What are Quantitative Writing Assignments?
Quantitative writing assignments require students to grapple with numbers in a real world context, to describe observations using numbers, and to use the numbers in their own analyses and arguments.
Example of a Quantitative Writing Assignment
The box below contains the core sentences from a representative QW assignment. (For the complete assignment, click this link).
This challenging assignment asks students to create an argument about salmon based on tabular data that students must analyze and interpret. To do the assignment, students must make inferences from the table, do calculations, convert tabular data to bar or line graphs, and then use the data meaningfully in their own arguments.
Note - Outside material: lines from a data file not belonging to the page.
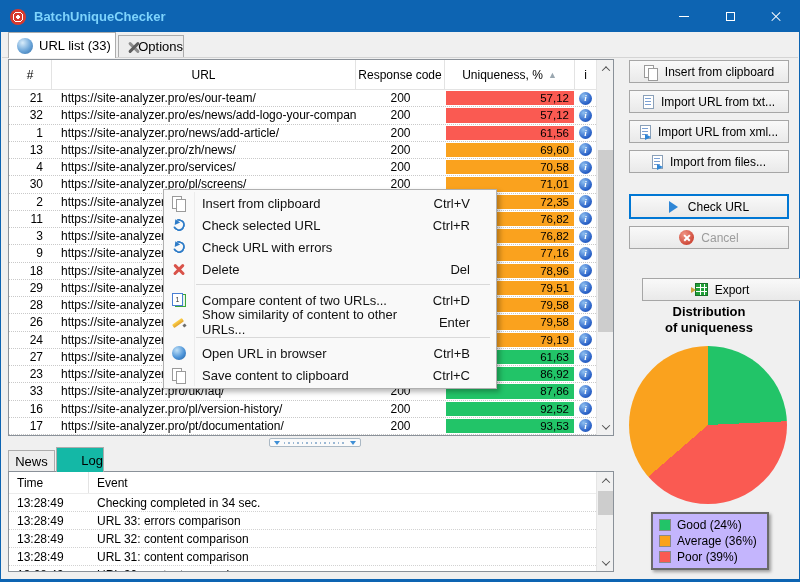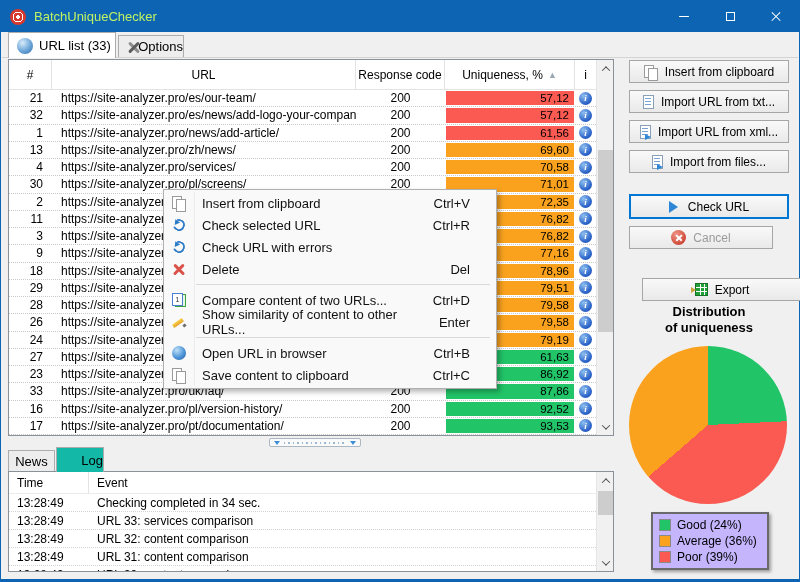--- a/index.html
+++ b/index.html
@@ -4,21 +4,21 @@
 <style>
   * { margin:0; padding:0; box-sizing:border-box; }
   html,body { width:800px; height:582px; font-family:"Liberation Sans", sans-serif; background:#f0f0f0; overflow:hidden; }
   .window { position:absolute; inset:0; width:800px; height:582px; background:#f0f0f0;
             border:1px solid #0d64b2; border-bottom:3px solid #0d64b2; }
 
   
   .titlebar { position:absolute; left:0; top:0; right:0; height:31px; background:#0d64b2; display:flex; align-items:center; }
   .app-icon { width:16px; height:16px; margin-left:9px; border-radius:50%;
               background:radial-gradient(circle at 50% 50%, #fff 0 2px, #d63a2f 2px 4.5px, #fff 4.5px 5.5px, #d63a2f 5.5px 8px); }
-  .title-text { color:#bef264; font-size:13px; margin-left:8px; }
+  .title-text { color:#7dd3fc; font-size:13px; margin-left:8px;font-weight:bold; }
   .win-btns { position:absolute; right:0; top:0; height:31px; display:flex; }
   .win-btn { width:46px; height:31px; display:flex; align-items:center; justify-content:center; }
   .min-glyph { width:10px; height:1px; background:#fff; }
   .max-glyph { width:9px; height:9px; border:1px solid #fff; }
   .close-glyph { position:relative; width:12px; height:12px; }
   .close-glyph::before, .close-glyph::after { content:""; position:absolute; left:0; top:5.5px; width:12px; height:1.2px; background:#fff; }
   .close-glyph::before { transform:rotate(45deg); }
   .close-glyph::after { transform:rotate(-45deg); }
 
   
@@ -117,21 +117,21 @@
   .ic-export { position:relative; width:13px; height:13px; background:#21a038; border:1px solid #177026;
                background-image:linear-gradient(transparent 0 3.5px, #fff 3.5px 4.5px, transparent 4.5px 7.5px, #fff 7.5px 8.5px, transparent 8.5px),
                                 linear-gradient(90deg, transparent 0 3.5px, #fff 3.5px 4.5px, transparent 4.5px 7.5px, #fff 7.5px 8.5px, transparent 8.5px); }
   .ic-export::before { content:""; position:absolute; left:-5px; top:3px; border:3.5px solid transparent; border-left:5.5px solid #caa43c; }
 
   
   .side-btns { position:absolute; left:628px; top:59px; width:160px; }
   .btn { width:160px; height:23px; border:1px solid #a6a6a6; background:linear-gradient(#f9f9f9,#e9e9e9);
          display:flex; align-items:center; justify-content:center; gap:7px; font-size:12px; color:#000; margin-bottom:7px; }
   .btn-check { position:absolute; left:628px; top:193px; width:160px; height:25px; border:2px solid #0077d4; margin:0; }
-  .btn-cancel { position:absolute; left:628px; top:225px; width:144px; height:23px; color:#9b9b9b; margin:0; }
+  .btn-cancel { position:absolute; left:628px; top:225px; width:160px; height:23px; color:#9b9b9b; margin:0; }
   .btn-export { position:absolute; left:628px; top:264px; width:160px; height:23px; margin:13px; }
 
   
   .pie-title { position:absolute; left:620px; top:303px; width:176px; text-align:center; font-size:13px; font-weight:bold; line-height:16px; }
   .pie { position:absolute; left:628px; top:345px; width:158px; height:158px; border-radius:50%; }
   .legend { position:absolute; left:650px; top:511px; width:118px; background:#c4b5fd; border:2px solid #6a6a6a;
             box-shadow:2px 2px 3px rgba(0,0,0,0.35); padding:3px 6px; }
   .leg-row { display:flex; align-items:center; gap:6px; height:16px; font-size:12px; }
   .leg-sq { width:12px; height:12px; border:1px solid #8a8a8a; flex:none; }
 
@@ -598,21 +598,21 @@
     </div>
     <div class="l-rows">
 
         <div class="l-row">
           <div class="lcol-time">13:28:49</div>
           <div class="lcol-event">Checking completed in 34 sec.</div>
         </div>
 
         <div class="l-row">
           <div class="lcol-time">13:28:49</div>
-          <div class="lcol-event">URL 33: services comparison</div>
+          <div class="lcol-event">URL 33: errors comparison</div>
         </div>
 
         <div class="l-row">
           <div class="lcol-time">13:28:49</div>
           <div class="lcol-event">URL 32: content comparison</div>
         </div>
 
         <div class="l-row">
           <div class="lcol-time">13:28:49</div>
           <div class="lcol-event">URL 31: content comparison</div>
In the complete assignment, note how the instructors (Michael Burke and Jean Mach of the College of San Mateo) include intermediate steps that help guide students through their analysis of the data.
The salmon problem is just one example of the dozens of ways that instructors can create engaging quantitative writing assignments.
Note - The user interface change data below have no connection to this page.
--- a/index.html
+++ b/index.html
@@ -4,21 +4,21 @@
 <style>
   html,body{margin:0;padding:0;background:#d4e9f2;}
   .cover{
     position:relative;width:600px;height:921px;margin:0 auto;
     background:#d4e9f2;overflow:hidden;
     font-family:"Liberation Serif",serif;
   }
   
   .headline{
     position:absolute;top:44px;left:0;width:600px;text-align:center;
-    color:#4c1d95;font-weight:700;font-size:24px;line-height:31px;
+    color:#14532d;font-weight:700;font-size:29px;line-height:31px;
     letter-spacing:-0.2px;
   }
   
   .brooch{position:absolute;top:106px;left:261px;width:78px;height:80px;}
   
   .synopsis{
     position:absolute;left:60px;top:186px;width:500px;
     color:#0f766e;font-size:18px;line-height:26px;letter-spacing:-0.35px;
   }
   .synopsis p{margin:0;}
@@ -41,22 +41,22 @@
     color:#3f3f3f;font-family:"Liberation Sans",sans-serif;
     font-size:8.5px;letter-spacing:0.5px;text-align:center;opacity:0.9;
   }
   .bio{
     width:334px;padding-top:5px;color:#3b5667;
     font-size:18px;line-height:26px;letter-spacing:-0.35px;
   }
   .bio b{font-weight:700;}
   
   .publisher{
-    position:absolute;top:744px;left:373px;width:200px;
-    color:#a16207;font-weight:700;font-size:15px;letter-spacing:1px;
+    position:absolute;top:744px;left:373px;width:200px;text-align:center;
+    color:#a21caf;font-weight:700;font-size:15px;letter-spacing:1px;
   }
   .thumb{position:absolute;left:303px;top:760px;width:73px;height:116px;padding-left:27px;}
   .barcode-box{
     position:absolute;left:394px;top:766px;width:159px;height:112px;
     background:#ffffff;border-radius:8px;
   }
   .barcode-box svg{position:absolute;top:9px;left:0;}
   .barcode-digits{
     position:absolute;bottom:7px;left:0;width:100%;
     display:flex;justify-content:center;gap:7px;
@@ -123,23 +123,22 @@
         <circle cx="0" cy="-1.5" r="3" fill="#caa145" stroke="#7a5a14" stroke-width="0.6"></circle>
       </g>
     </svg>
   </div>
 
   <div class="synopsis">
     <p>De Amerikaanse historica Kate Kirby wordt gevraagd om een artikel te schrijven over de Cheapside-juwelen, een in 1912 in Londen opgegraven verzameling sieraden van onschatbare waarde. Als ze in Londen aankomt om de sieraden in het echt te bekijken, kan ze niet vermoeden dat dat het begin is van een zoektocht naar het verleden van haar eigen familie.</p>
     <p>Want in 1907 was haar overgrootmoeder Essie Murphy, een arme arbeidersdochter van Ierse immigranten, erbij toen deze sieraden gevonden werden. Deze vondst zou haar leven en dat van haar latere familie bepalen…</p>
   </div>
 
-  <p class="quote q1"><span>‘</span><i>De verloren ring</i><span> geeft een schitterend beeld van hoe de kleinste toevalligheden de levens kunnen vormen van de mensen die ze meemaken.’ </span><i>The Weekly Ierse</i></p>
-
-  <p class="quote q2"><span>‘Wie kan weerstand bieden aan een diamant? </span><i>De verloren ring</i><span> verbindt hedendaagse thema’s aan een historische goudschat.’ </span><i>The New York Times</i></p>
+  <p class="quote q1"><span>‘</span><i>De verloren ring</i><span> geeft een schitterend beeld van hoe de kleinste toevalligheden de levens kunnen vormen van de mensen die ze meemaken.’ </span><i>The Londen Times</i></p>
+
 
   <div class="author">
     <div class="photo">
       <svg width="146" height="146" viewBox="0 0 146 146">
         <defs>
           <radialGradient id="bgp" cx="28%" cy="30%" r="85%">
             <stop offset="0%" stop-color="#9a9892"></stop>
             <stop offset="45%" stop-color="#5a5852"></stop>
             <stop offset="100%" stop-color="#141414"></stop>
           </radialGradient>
Characteristics That Distinguish Quantitative Writing
Quantitative writing assignments differ both from "story problems" in math courses and from writing assignments that lack a quantitative dimension. These assignments take a number of different forms and are characterized by some or all of the following features.
- Quantitative writing generally presents students with an "ill-structured" problem requiring the analysis of quantitative data in an ambiguous context without a clear right answer. Unlike a math "story problem," which is usually a "well-structured" problem with a right answer, a QW assignment requires students to formulate a claim for a best solution and support it with reasons and evidence. For an example of how a QW assignment differs from a story problem, see Story Problem versus QW Assignment
- Unlike the writing assignments that students are typically used to, QW assignments require students to analyze and interpret quantitative data. Writers must use numbers in a variety of ways to help them define a problem, to see alternative points of view, to speculate about causes and effects, and to create evidence-based arguments. Often they must learn to construct and reference their own tables or graphs.
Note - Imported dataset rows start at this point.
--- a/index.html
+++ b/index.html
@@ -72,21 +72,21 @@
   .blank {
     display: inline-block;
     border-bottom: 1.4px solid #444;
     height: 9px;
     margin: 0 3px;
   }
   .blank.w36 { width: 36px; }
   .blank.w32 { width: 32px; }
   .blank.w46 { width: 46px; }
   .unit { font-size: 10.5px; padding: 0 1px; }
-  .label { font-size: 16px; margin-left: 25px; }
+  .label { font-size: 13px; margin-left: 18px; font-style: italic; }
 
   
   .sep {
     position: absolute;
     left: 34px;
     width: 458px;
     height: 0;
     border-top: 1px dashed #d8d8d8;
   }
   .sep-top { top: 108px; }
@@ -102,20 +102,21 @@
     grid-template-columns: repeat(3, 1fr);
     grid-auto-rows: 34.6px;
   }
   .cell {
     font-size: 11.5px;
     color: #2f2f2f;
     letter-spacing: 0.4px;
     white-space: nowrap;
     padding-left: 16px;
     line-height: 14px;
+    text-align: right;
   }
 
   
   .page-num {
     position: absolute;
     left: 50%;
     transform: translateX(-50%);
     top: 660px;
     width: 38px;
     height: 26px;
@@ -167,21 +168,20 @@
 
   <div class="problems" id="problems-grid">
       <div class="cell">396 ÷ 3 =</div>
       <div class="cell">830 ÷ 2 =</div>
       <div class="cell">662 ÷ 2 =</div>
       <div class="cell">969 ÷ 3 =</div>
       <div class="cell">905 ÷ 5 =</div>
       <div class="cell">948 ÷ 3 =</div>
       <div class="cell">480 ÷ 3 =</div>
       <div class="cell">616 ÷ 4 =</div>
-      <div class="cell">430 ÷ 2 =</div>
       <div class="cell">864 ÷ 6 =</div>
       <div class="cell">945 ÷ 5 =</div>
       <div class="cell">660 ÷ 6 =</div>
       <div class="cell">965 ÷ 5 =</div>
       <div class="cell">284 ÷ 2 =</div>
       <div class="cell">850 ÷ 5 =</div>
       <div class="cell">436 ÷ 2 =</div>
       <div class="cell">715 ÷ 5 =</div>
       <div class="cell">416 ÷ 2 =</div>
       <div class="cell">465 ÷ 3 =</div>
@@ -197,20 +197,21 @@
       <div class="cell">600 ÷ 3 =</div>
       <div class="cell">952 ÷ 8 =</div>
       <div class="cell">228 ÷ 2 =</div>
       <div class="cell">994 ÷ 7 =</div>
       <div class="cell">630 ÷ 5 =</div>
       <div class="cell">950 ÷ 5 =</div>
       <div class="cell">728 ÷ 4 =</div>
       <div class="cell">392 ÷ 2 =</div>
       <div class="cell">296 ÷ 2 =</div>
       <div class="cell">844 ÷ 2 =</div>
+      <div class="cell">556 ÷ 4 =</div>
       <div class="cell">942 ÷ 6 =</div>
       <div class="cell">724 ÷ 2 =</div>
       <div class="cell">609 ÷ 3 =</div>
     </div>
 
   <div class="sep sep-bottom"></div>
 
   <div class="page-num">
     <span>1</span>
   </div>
- Quantitative writing forces students to contemplate the meaning of numbers, to understand where the numbers come from and how they are presented. Students must consider, for example, the different effects of using ordinal numbers versus percentages, means versus medians, raw numbers versus adjusted numbers, exact numbers versus approximated or rounded numbers, and so forth. At more advanced levels, students must understand the interpretive meaning of a standard deviation, the function of a chi square, or the purpose of specific kinds of algorithms in their disciplines. In all cases, they must consider their communicative goals and their audience's interests, needs, and background and to use numbers effectively within that rhetorical context.
The Diverse Ways to Create QW Assignments
There are many different ways to create QW assignments. In fact, the range of genres, stakes, and complexity of QW writing assignments is identical to that of other writing tasks. Here are some of the variables that instructors can consider in designing an assignment:
Sources of Data
- Provide students with the basic data
- Have students find their own data
- Have students generate their own data
- Ask students to analyze and evaluate the use of data in an article or website
- Table
- Graph
- Map, chart or other image
- Prose passages using data
- Low stakes assignments such as in-class freewrites, journal entries, thinking pieces, e-board postings
- Short, formal pieces that teach targeted skills such as interpreting and referencing a table, placing numbers in context, constructing a graphic, or adapting use of numbers to different audiences
- Major assignments
- Academic/scholarly paper using numbers appropriately for an expert audience
- White paper, letter to editor, op-ed piece, magazine article, or letter to a client using numbers appropriately for a lay audience
- Informative purpose using quantitative data to enlarge audience's understanding of a topic
- Analytical or interpretive purpose using quantitative data to clarify audience's view of a topic
- Persuasive purpose using quantitative data to change audience's view of a topic
- Tasks suitable for general education courses using high-school level math--ratios, percentages, interpretation of graphs and tables, differences between mean and medium or raw versus adjusted numbers, and so forth
- Tasks suitable for advanced courses in the major using discipline-appropriate mathematics
In all cases, the goal of the QW assignment is to help students make meaning with quantitative data in a context of purposeful communication.